■ RECORDS PROVIDED ■
= = = = = = =

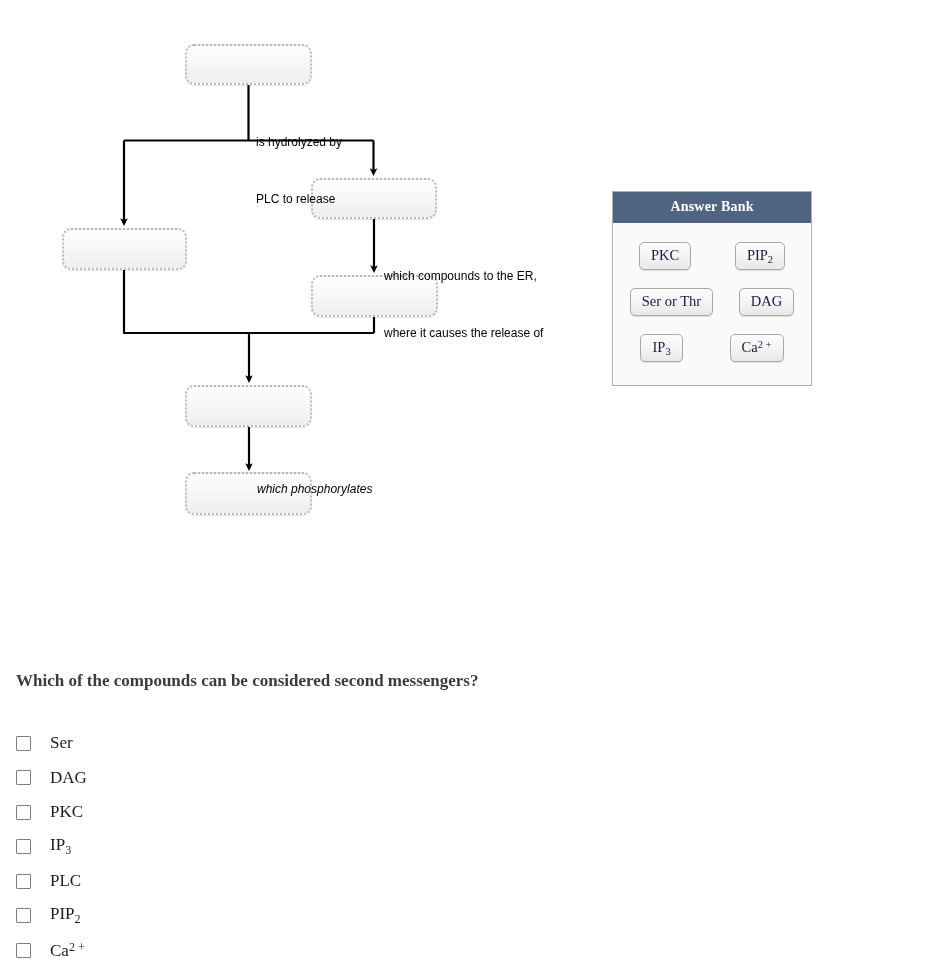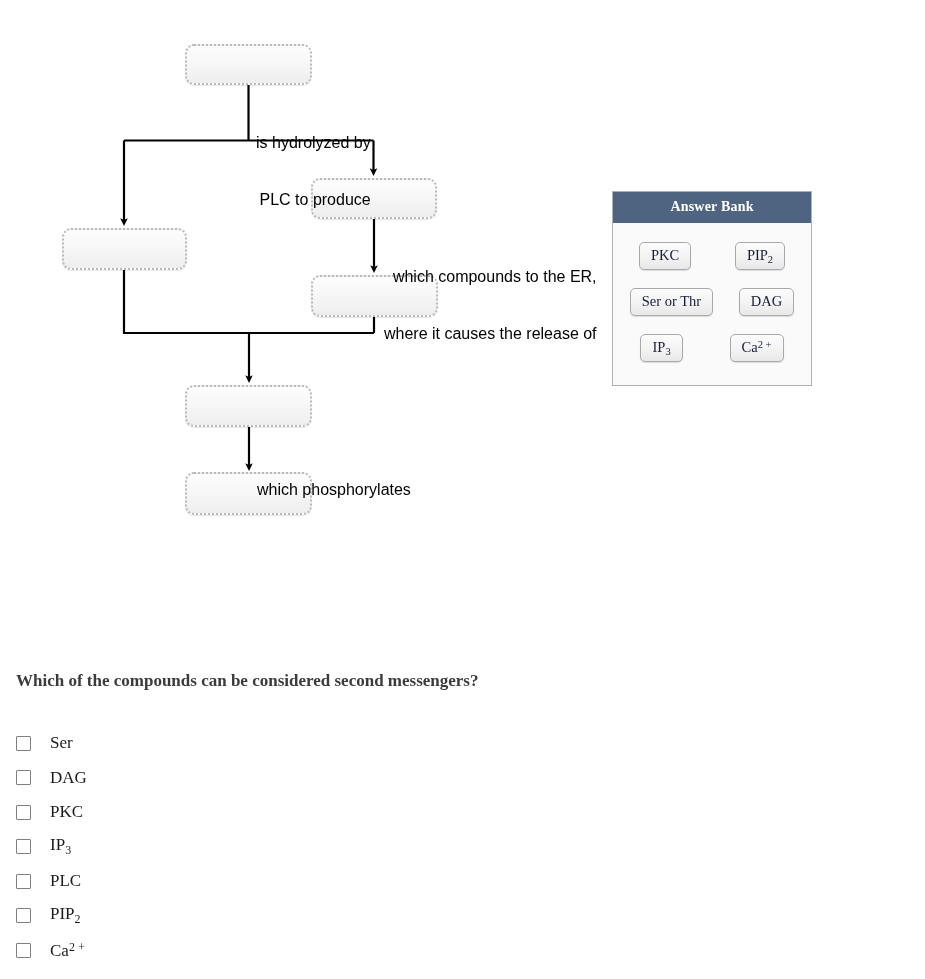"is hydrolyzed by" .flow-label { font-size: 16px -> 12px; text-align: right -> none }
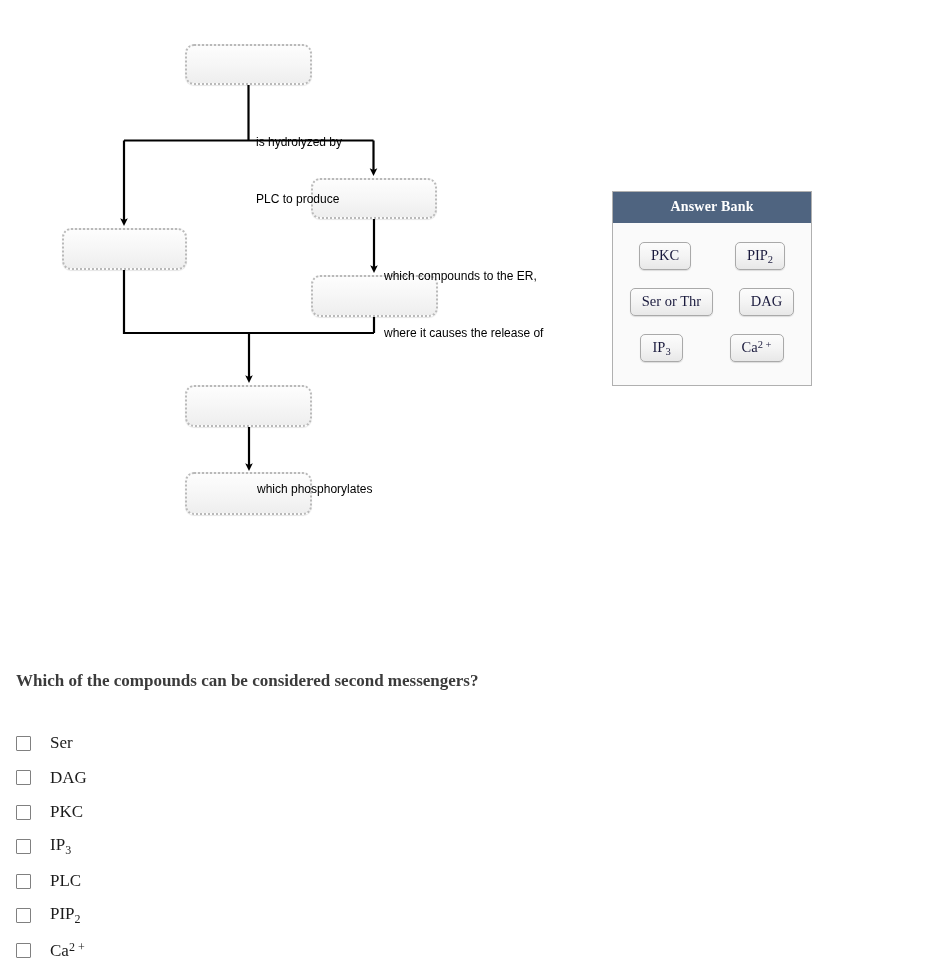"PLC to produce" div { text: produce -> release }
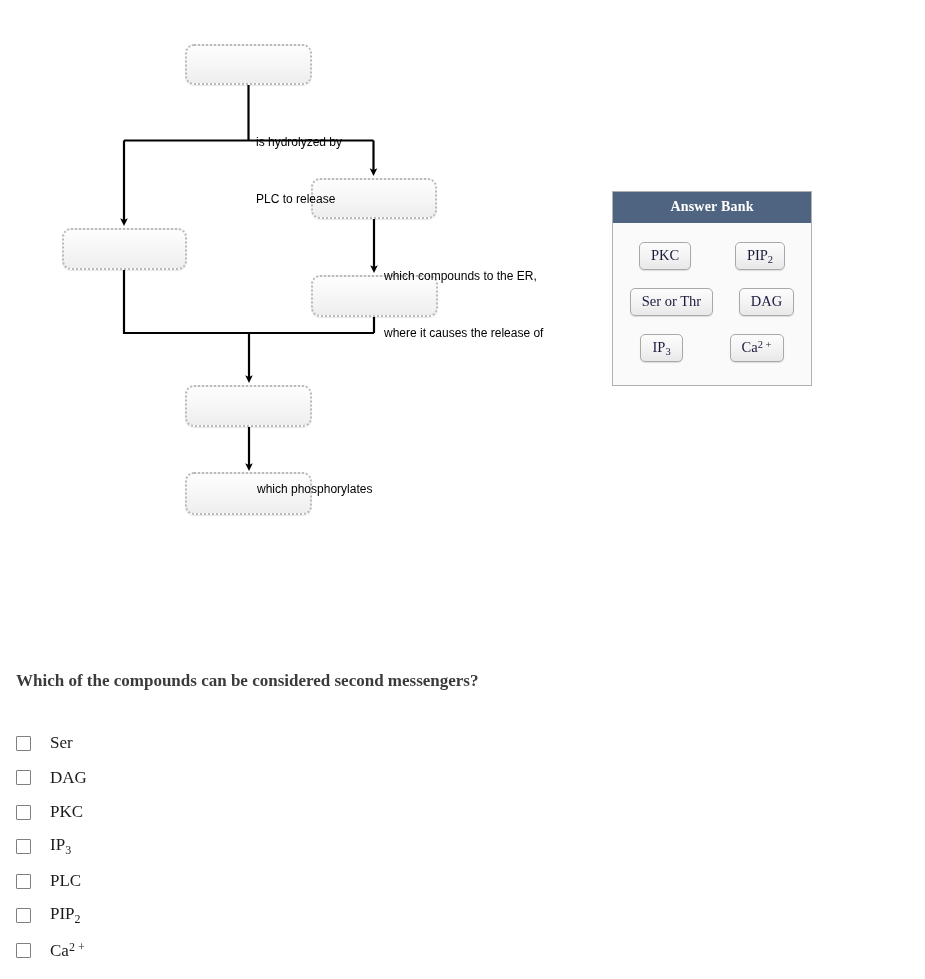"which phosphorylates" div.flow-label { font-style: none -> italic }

= = = = = = =

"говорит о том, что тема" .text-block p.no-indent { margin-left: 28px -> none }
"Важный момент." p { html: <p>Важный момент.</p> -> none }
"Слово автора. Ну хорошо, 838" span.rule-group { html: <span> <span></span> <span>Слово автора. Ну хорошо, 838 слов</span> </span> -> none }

= = = = = = =

Copy out, from the material above, each line in which the string "html" is found.

■ SOLVED PROBLEM ■
"Важный момент." p { html: <p>Важный момент.</p> -> none }
"Слово автора. Ну хорошо, 838" span.rule-group { html: <span> <span></span> <span>Слово автора. Ну хорошо, 838 слов</span> </span> -> none }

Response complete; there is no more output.